▶ _Available data_:

───

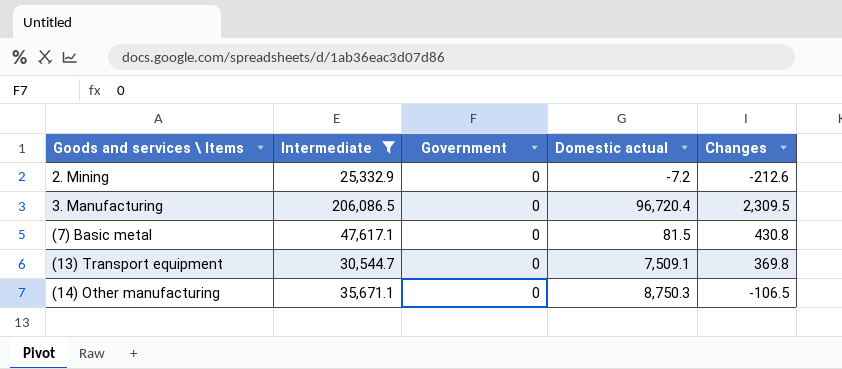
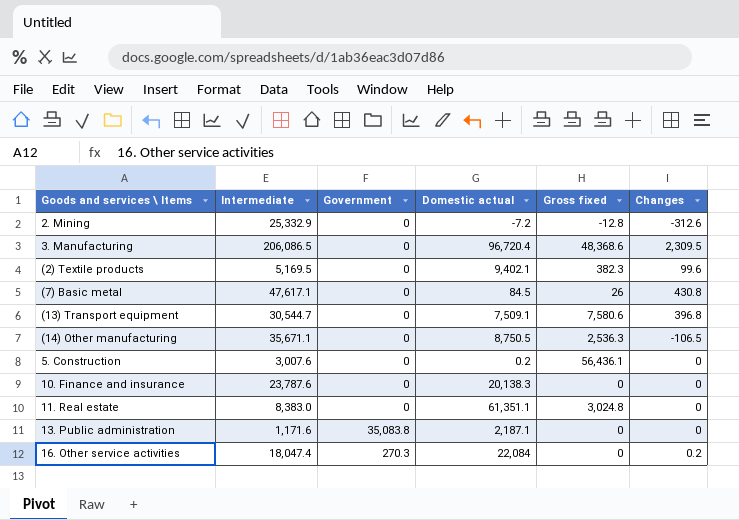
filter: Intermediate >= 25,332.9 -> none
column Gross fixed | position: none -> 5
2. Mining | Changes: -212.6 -> -312.6
(7) Basic metal | Domestic actual: 81.5 -> 84.5
(13) Transport equipment | Changes: 369.8 -> 396.8
(14) Other manufacturing | Domestic actual: 8,750.3 -> 8,750.5

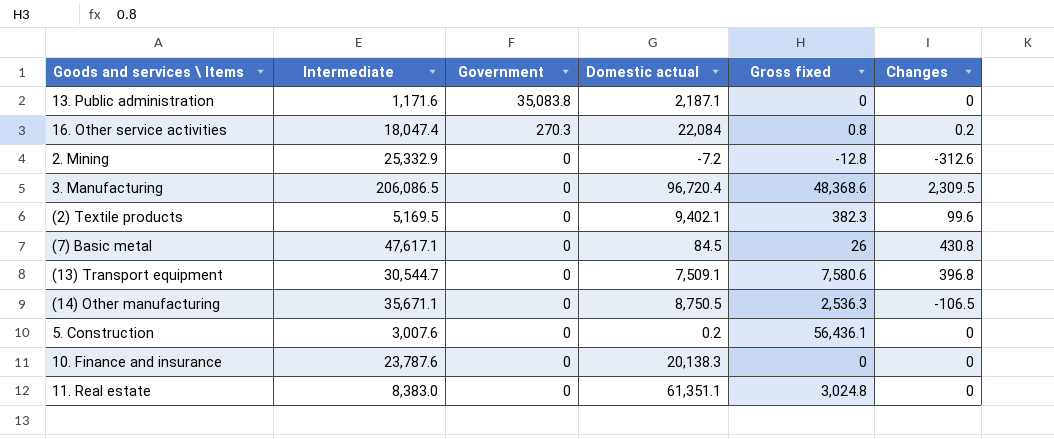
row order: none -> Government descending
16. Other service activities | Gross fixed: 0 -> 0.8

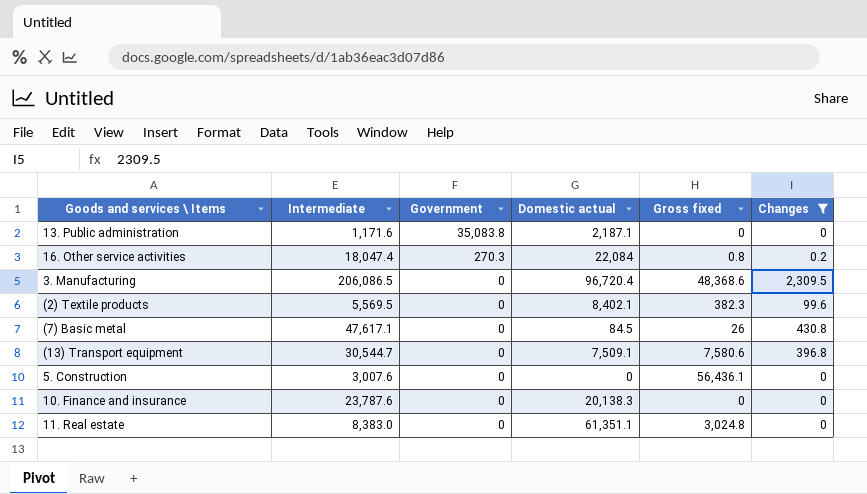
filter: none -> Changes >= 0
(2) Textile products | Intermediate: 5,169.5 -> 5,569.5
(2) Textile products | Domestic actual: 9,402.1 -> 8,402.1
5. Construction | Domestic actual: 0.2 -> 0

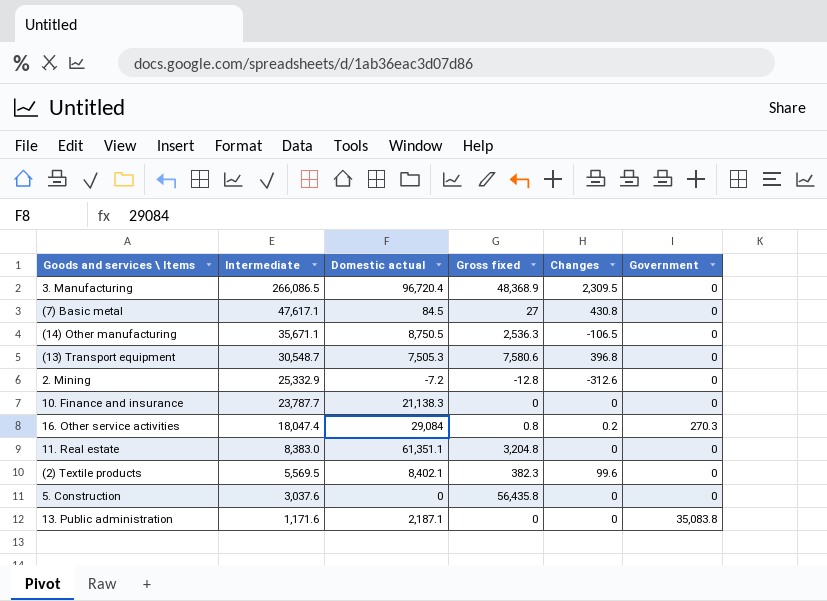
filter: Changes >= 0 -> none
row order: Government descending -> Intermediate descending
column Government | position: 3 -> 6
3. Manufacturing | Intermediate: 206,086.5 -> 266,086.5
3. Manufacturing | Gross fixed: 48,368.6 -> 48,368.9
(7) Basic metal | Gross fixed: 26 -> 27
(13) Transport equipment | Intermediate: 30,544.7 -> 30,548.7
(13) Transport equipment | Domestic actual: 7,509.1 -> 7,505.3
10. Finance and insurance | Intermediate: 23,787.6 -> 23,787.7
10. Finance and insurance | Domestic actual: 20,138.3 -> 21,138.3
16. Other service activities | Domestic actual: 22,084 -> 29,084
11. Real estate | Gross fixed: 3,024.8 -> 3,204.8
5. Construction | Intermediate: 3,007.6 -> 3,037.6
5. Construction | Gross fixed: 56,436.1 -> 56,435.8

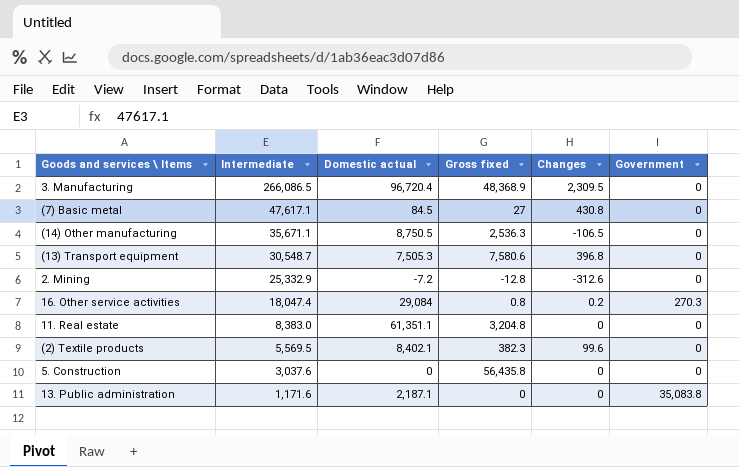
row 10. Finance and insurance: 23,787.7 | 21,138.3 | 0 | 0 | 0 -> none

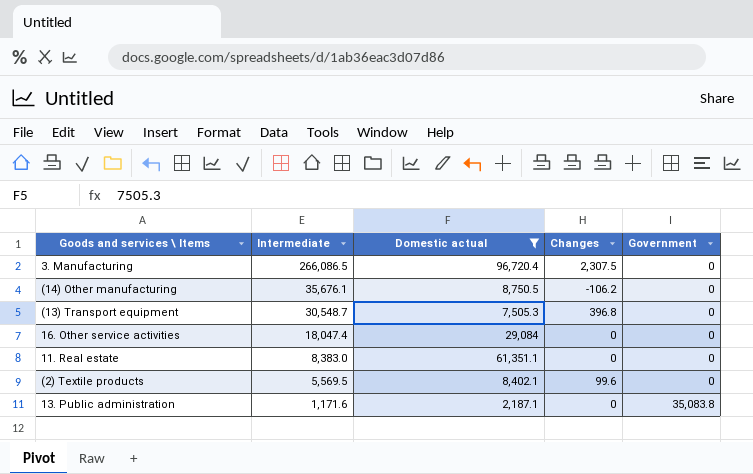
filter: none -> Domestic actual >= 2,187.1
column Gross fixed | position: 4 -> none
3. Manufacturing | Changes: 2,309.5 -> 2,307.5
(14) Other manufacturing | Intermediate: 35,671.1 -> 35,676.1
(14) Other manufacturing | Changes: -106.5 -> -106.2
16. Other service activities | Changes: 0.2 -> 0
16. Other service activities | Government: 270.3 -> 0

───

▶ _What this task involves_: Copy each line of the preceding data that contains the string "activities".

▶ _Result for this exercise_:
16. Other service activities | Gross fixed: 0 -> 0.8
16. Other service activities | Domestic actual: 22,084 -> 29,084
16. Other service activities | Changes: 0.2 -> 0
16. Other service activities | Government: 270.3 -> 0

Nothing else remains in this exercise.